··· Data supplied
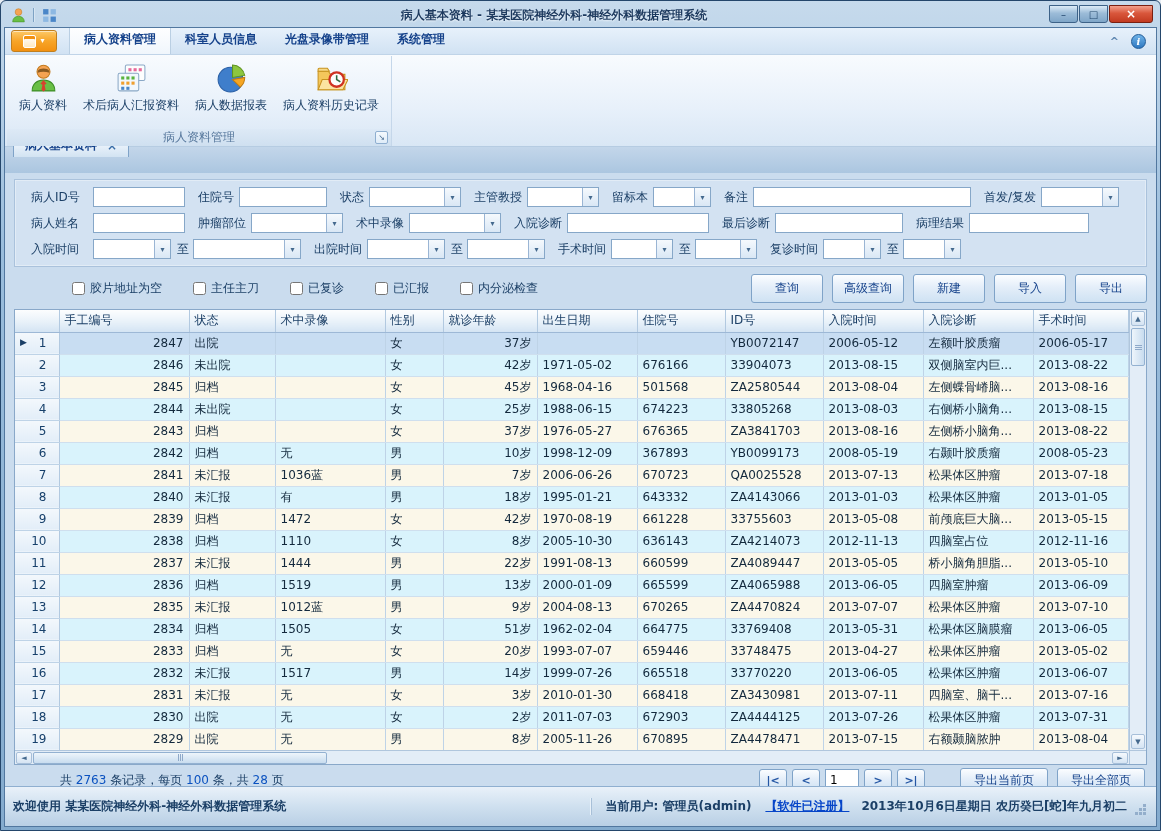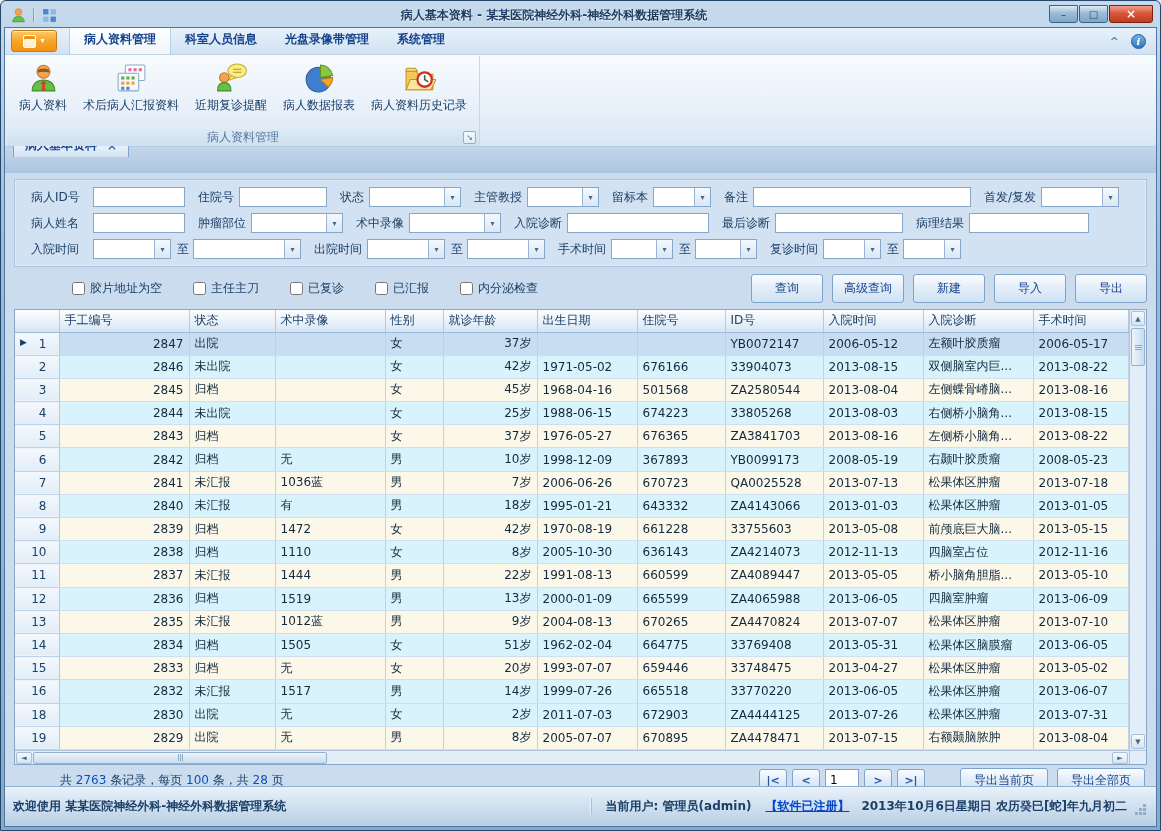--- a/index.html
+++ b/index.html
@@ -189,32 +189,20 @@
                     <rect x="6" y="24" width="3" height="3"></rect>
                     <rect x="11" y="24" width="3" height="3"></rect>
                   </g>
                 </svg>
               </span>
               <span class="rlabel">术后病人汇报资料</span>
             </div>
             <div class="rbtn">
               <span class="ricon">
                 <svg viewBox="0 0 32 32">
-                  <ellipse cx="21.5" cy="8.5" rx="9" ry="6.5" fill="#f7ef86" stroke="#c9ab2e"></ellipse>
-                  <path d="M16 13l-4 5 8-2.5z" fill="#f7ef86" stroke="#c9ab2e"></path>
-                  <path d="M17.5 7h8M17.5 10h8" stroke="#b59222" fill="none"></path>
-                  <circle cx="9" cy="15" r="4.6" fill="#f5a352" stroke="#c37b1e"></circle>
-                  <path d="M2.5 28c0-5.5 3-8 6.5-8s6.5 2.5 6.5 8z" fill="#69bf45" stroke="#3e8d27"></path>
-                </svg>
-              </span>
-              <span class="rlabel">近期复诊提醒</span>
-            </div>
-            <div class="rbtn">
-              <span class="ricon">
-                <svg viewBox="0 0 32 32">
                   <circle cx="15" cy="17" r="12" fill="#3f7ecb" stroke="#2a5fa5"></circle>
                   <path d="M17 15V3a12 12 0 0 1 11.8 10z" fill="#8dc63f" stroke="#5f9420"></path>
                   <path d="M17 17l11.8-2a12 12 0 0 1-4.3 9.3z" fill="#f6a623" stroke="#c07c10"></path>
                 </svg>
               </span>
               <span class="rlabel">病人数据报表</span>
             </div>
             <div class="rbtn">
               <span class="ricon">
                 <svg viewBox="0 0 32 32">
@@ -603,20 +591,34 @@
                   <td>1517</td>
                   <td>男</td>
                   <td class="num">14岁</td>
                   <td>1999-07-26</td>
                   <td>665518</td>
                   <td>33770220</td>
                   <td>2013-06-05</td>
                   <td>松果体区肿瘤</td>
                   <td>2013-06-07</td>
                 </tr>
+                <tr class="cream">
+                  <th class="rowhead"><span>17</span></th>
+                  <td class="num">2831</td>
+                  <td>未汇报</td>
+                  <td>无</td>
+                  <td>女</td>
+                  <td class="num">3岁</td>
+                  <td>2010-01-30</td>
+                  <td>668418</td>
+                  <td>ZA3430981</td>
+                  <td>2013-07-11</td>
+                  <td>四脑室、脑干...</td>
+                  <td>2013-07-16</td>
+                </tr>
                 <tr class="cyan">
                   <th class="rowhead"><span>18</span></th>
                   <td class="num">2830</td>
                   <td>出院</td>
                   <td>无</td>
                   <td>女</td>
                   <td class="num">2岁</td>
                   <td>2011-07-03</td>
                   <td>672903</td>
                   <td>ZA4444125</td>
@@ -624,21 +626,21 @@
                   <td>松果体区肿瘤</td>
                   <td>2013-07-31</td>
                 </tr>
                 <tr class="cream">
                   <th class="rowhead"><span>19</span></th>
                   <td class="num">2829</td>
                   <td>出院</td>
                   <td>无</td>
                   <td>男</td>
                   <td class="num">8岁</td>
-                  <td>2005-07-07</td>
+                  <td>2005-11-26</td>
                   <td>670895</td>
                   <td>ZA4478471</td>
                   <td>2013-07-15</td>
                   <td>右额颞脑脓肿</td>
                   <td>2013-08-04</td>
                 </tr>
               </tbody>
           </table>
           <div class="vscroll">
             <span class="sbtn">▲</span>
······
» **Work order**
Write the listing again exactly, duplicating every line and skipping the pictures.

» **Solved problem**
--- a/index.html
+++ b/index.html
@@ -189,32 +189,20 @@
                     <rect x="6" y="24" width="3" height="3"></rect>
                     <rect x="11" y="24" width="3" height="3"></rect>
                   </g>
                 </svg>
               </span>
               <span class="rlabel">术后病人汇报资料</span>
             </div>
             <div class="rbtn">
               <span class="ricon">
                 <svg viewBox="0 0 32 32">
-                  <ellipse cx="21.5" cy="8.5" rx="9" ry="6.5" fill="#f7ef86" stroke="#c9ab2e"></ellipse>
-                  <path d="M16 13l-4 5 8-2.5z" fill="#f7ef86" stroke="#c9ab2e"></path>
-                  <path d="M17.5 7h8M17.5 10h8" stroke="#b59222" fill="none"></path>
-                  <circle cx="9" cy="15" r="4.6" fill="#f5a352" stroke="#c37b1e"></circle>
-                  <path d="M2.5 28c0-5.5 3-8 6.5-8s6.5 2.5 6.5 8z" fill="#69bf45" stroke="#3e8d27"></path>
-                </svg>
-              </span>
-              <span class="rlabel">近期复诊提醒</span>
-            </div>
-            <div class="rbtn">
-              <span class="ricon">
-                <svg viewBox="0 0 32 32">
                   <circle cx="15" cy="17" r="12" fill="#3f7ecb" stroke="#2a5fa5"></circle>
                   <path d="M17 15V3a12 12 0 0 1 11.8 10z" fill="#8dc63f" stroke="#5f9420"></path>
                   <path d="M17 17l11.8-2a12 12 0 0 1-4.3 9.3z" fill="#f6a623" stroke="#c07c10"></path>
                 </svg>
               </span>
               <span class="rlabel">病人数据报表</span>
             </div>
             <div class="rbtn">
               <span class="ricon">
                 <svg viewBox="0 0 32 32">
@@ -603,20 +591,34 @@
                   <td>1517</td>
                   <td>男</td>
                   <td class="num">14岁</td>
                   <td>1999-07-26</td>
                   <td>665518</td>
                   <td>33770220</td>
                   <td>2013-06-05</td>
                   <td>松果体区肿瘤</td>
                   <td>2013-06-07</td>
                 </tr>
+                <tr class="cream">
+                  <th class="rowhead"><span>17</span></th>
+                  <td class="num">2831</td>
+                  <td>未汇报</td>
+                  <td>无</td>
+                  <td>女</td>
+                  <td class="num">3岁</td>
+                  <td>2010-01-30</td>
+                  <td>668418</td>
+                  <td>ZA3430981</td>
+                  <td>2013-07-11</td>
+                  <td>四脑室、脑干...</td>
+                  <td>2013-07-16</td>
+                </tr>
                 <tr class="cyan">
                   <th class="rowhead"><span>18</span></th>
                   <td class="num">2830</td>
                   <td>出院</td>
                   <td>无</td>
                   <td>女</td>
                   <td class="num">2岁</td>
                   <td>2011-07-03</td>
                   <td>672903</td>
                   <td>ZA4444125</td>
@@ -624,21 +626,21 @@
                   <td>松果体区肿瘤</td>
                   <td>2013-07-31</td>
                 </tr>
                 <tr class="cream">
                   <th class="rowhead"><span>19</span></th>
                   <td class="num">2829</td>
                   <td>出院</td>
                   <td>无</td>
                   <td>男</td>
                   <td class="num">8岁</td>
-                  <td>2005-07-07</td>
+                  <td>2005-11-26</td>
                   <td>670895</td>
                   <td>ZA4478471</td>
                   <td>2013-07-15</td>
                   <td>右额颞脑脓肿</td>
                   <td>2013-08-04</td>
                 </tr>
               </tbody>
           </table>
           <div class="vscroll">
             <span class="sbtn">▲</span>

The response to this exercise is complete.